What taxes do I pay on a non-registered investment account?
Written by Adam Rayf
Updated over a week ago

You can invest and withdraw as much as you want in a non-registered account. You will only pay taxes on income generated by your investment. There are three different kinds of income to know about.

  1. Dividends are profits that a company shares with its investors. If you own stock in a company that pays dividends, you earn a certain amount of money for each share of the company that you own.

  2. Interest is money paid regularly at a particular rate as compensation for lending company money (i.e. buying bonds). In the case of your Moka account, interest may be paid out from bonds and money market securities.

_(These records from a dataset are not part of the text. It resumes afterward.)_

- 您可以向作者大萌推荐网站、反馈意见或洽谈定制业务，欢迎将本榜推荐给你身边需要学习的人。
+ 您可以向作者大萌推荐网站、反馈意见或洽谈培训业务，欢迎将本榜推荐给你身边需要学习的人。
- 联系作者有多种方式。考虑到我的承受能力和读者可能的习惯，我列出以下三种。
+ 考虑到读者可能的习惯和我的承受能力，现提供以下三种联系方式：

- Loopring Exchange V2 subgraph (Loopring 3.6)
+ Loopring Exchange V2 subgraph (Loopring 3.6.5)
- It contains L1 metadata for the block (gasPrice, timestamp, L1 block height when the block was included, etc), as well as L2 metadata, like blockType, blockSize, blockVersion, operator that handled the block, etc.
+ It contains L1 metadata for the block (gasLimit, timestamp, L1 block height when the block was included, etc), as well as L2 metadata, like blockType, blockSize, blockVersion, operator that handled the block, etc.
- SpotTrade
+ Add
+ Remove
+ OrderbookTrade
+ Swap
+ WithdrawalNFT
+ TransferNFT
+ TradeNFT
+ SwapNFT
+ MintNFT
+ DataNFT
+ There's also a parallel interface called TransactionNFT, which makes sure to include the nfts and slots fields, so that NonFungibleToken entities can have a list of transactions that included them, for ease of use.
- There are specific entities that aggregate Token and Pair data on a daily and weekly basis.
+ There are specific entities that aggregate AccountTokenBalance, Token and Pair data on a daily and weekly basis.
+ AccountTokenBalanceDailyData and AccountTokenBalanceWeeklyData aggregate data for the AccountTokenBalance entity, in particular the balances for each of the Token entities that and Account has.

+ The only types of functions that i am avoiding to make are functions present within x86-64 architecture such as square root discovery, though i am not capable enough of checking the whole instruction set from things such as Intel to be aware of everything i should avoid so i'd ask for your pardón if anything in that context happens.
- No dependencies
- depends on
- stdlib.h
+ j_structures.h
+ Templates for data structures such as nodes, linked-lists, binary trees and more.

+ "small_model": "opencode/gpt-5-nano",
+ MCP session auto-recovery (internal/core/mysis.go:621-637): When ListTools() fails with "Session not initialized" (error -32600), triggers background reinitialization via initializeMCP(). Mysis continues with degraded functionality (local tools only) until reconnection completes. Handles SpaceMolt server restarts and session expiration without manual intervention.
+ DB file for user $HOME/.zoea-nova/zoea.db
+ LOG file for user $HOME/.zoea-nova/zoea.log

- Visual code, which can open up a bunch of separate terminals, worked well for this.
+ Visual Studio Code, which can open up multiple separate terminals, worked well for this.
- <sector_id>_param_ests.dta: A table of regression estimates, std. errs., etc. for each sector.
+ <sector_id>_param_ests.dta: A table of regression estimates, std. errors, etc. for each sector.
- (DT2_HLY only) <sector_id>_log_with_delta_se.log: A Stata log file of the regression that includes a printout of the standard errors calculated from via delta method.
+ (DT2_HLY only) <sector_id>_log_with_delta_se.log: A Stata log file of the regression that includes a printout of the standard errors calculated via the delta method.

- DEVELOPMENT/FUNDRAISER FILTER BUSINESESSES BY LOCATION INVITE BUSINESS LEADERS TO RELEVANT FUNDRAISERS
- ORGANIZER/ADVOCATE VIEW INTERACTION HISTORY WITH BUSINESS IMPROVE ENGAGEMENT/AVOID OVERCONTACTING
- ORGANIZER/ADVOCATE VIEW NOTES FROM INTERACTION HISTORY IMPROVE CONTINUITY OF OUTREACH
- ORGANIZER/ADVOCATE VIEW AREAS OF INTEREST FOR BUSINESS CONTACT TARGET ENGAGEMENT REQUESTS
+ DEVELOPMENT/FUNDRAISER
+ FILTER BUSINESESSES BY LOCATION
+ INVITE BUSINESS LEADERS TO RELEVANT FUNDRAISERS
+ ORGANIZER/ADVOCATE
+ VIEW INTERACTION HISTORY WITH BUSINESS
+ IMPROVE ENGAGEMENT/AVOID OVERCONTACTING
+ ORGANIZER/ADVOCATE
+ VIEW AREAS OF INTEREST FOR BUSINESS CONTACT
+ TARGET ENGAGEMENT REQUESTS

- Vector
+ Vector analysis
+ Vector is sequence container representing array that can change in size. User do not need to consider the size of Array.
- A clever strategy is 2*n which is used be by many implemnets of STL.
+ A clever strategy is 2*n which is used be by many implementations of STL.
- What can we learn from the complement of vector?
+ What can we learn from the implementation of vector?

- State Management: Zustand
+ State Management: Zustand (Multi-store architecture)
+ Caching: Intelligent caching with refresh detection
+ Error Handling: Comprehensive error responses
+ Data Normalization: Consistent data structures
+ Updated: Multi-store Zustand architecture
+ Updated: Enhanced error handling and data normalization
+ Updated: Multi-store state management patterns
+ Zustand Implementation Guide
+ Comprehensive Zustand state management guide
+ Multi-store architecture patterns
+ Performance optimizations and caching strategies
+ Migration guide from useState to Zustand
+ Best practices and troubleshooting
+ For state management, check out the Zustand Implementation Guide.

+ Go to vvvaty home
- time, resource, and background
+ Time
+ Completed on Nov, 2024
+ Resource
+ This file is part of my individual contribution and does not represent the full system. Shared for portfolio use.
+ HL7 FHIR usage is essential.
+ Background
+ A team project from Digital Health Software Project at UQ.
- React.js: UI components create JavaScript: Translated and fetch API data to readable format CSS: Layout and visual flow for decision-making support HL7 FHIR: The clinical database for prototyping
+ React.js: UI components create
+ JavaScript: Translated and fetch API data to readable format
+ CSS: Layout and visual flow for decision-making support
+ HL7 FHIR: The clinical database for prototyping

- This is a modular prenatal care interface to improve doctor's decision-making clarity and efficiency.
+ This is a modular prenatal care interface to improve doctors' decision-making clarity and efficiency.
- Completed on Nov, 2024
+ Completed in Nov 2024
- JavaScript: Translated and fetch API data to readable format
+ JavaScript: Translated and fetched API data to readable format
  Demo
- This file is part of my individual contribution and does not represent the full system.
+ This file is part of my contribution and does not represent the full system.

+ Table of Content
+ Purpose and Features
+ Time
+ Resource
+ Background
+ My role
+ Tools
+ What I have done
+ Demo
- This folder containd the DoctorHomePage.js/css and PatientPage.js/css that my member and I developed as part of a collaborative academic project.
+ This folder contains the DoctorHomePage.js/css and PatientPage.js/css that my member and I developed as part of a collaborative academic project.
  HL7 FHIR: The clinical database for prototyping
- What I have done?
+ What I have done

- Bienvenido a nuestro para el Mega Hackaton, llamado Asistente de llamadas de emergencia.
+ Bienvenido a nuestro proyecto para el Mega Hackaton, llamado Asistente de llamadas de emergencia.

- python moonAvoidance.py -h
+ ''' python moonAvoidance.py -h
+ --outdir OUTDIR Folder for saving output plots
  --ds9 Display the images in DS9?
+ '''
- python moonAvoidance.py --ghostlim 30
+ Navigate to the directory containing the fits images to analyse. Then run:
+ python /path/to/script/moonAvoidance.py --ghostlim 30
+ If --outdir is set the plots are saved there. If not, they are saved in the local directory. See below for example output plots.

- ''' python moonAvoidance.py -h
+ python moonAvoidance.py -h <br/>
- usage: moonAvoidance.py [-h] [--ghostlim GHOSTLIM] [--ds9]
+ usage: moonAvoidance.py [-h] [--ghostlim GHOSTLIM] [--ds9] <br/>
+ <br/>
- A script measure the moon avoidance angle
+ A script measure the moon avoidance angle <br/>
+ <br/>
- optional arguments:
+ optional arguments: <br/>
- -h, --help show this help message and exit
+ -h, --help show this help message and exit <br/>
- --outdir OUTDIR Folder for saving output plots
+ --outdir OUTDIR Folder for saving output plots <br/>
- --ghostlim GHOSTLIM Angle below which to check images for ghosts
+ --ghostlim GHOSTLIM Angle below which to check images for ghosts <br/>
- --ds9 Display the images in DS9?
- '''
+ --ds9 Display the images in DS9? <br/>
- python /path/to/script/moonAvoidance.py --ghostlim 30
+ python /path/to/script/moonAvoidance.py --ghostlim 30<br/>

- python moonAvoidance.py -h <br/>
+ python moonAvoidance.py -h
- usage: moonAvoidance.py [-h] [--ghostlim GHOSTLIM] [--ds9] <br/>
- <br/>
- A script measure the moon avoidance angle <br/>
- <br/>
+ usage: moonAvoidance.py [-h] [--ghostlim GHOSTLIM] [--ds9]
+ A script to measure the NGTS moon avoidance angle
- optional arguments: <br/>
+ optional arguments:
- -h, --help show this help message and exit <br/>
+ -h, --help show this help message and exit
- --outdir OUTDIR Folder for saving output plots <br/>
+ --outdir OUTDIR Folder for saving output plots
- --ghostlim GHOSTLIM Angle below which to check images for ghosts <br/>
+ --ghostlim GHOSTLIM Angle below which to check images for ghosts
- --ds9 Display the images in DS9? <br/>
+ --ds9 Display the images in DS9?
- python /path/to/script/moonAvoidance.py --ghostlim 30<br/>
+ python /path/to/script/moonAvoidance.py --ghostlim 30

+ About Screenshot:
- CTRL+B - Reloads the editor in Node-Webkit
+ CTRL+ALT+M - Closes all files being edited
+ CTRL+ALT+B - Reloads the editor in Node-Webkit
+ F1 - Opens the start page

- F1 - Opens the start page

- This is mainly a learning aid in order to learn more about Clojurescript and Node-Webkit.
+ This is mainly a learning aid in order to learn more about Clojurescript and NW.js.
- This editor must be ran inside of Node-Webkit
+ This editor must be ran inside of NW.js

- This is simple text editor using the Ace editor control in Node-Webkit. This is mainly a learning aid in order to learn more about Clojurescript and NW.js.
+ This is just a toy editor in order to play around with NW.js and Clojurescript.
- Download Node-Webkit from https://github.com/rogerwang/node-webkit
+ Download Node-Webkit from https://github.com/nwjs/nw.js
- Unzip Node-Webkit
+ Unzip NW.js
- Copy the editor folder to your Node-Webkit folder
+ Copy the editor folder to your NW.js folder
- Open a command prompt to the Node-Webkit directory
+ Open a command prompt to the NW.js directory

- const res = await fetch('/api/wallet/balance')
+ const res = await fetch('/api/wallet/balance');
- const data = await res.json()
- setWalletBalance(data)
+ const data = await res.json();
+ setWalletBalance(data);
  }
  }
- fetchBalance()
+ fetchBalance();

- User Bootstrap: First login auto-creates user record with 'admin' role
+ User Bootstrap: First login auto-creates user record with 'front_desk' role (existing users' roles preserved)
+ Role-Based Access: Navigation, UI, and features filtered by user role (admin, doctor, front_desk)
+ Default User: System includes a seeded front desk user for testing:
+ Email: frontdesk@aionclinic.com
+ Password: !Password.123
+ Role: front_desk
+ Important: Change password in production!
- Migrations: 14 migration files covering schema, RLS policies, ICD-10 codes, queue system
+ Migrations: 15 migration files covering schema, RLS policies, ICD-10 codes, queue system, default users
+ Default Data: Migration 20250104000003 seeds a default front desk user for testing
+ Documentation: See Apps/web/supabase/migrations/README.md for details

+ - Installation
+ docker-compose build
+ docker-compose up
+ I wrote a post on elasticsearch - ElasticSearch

  3. Capital gain is the profit you make from selling the holdings in your account. You may see a capital gain or loss following a withdrawal or change of investment model in your Moka account, as in either case, investments may be sold in your account.

There is no penalty for withdrawing from a non-registered investment account, however, please remember you will be taxed on any capital gain arising from this withdrawal. How exactly does that work? Let’s say you deposit $100 in your account. Your money is invested and grows to $105. If you decide to withdraw that $105, you would be taxed on the $5 you made from selling your investment, but only 50% of capital gains count as income.

If you don’t have a non-registered account with Moka, then you have an RRSP or a TFSA. These accounts are registered investment accounts, which means they were set up by the government to provide certain tax advantages as incentives to save and invest. There is a limit to how much you can contribute to TFSAs and RRSPs and there is a different kind of penalty for withdrawing from either account.

For further questions about filing your taxes, we strongly suggest you consult a government website or a licensed tax professional.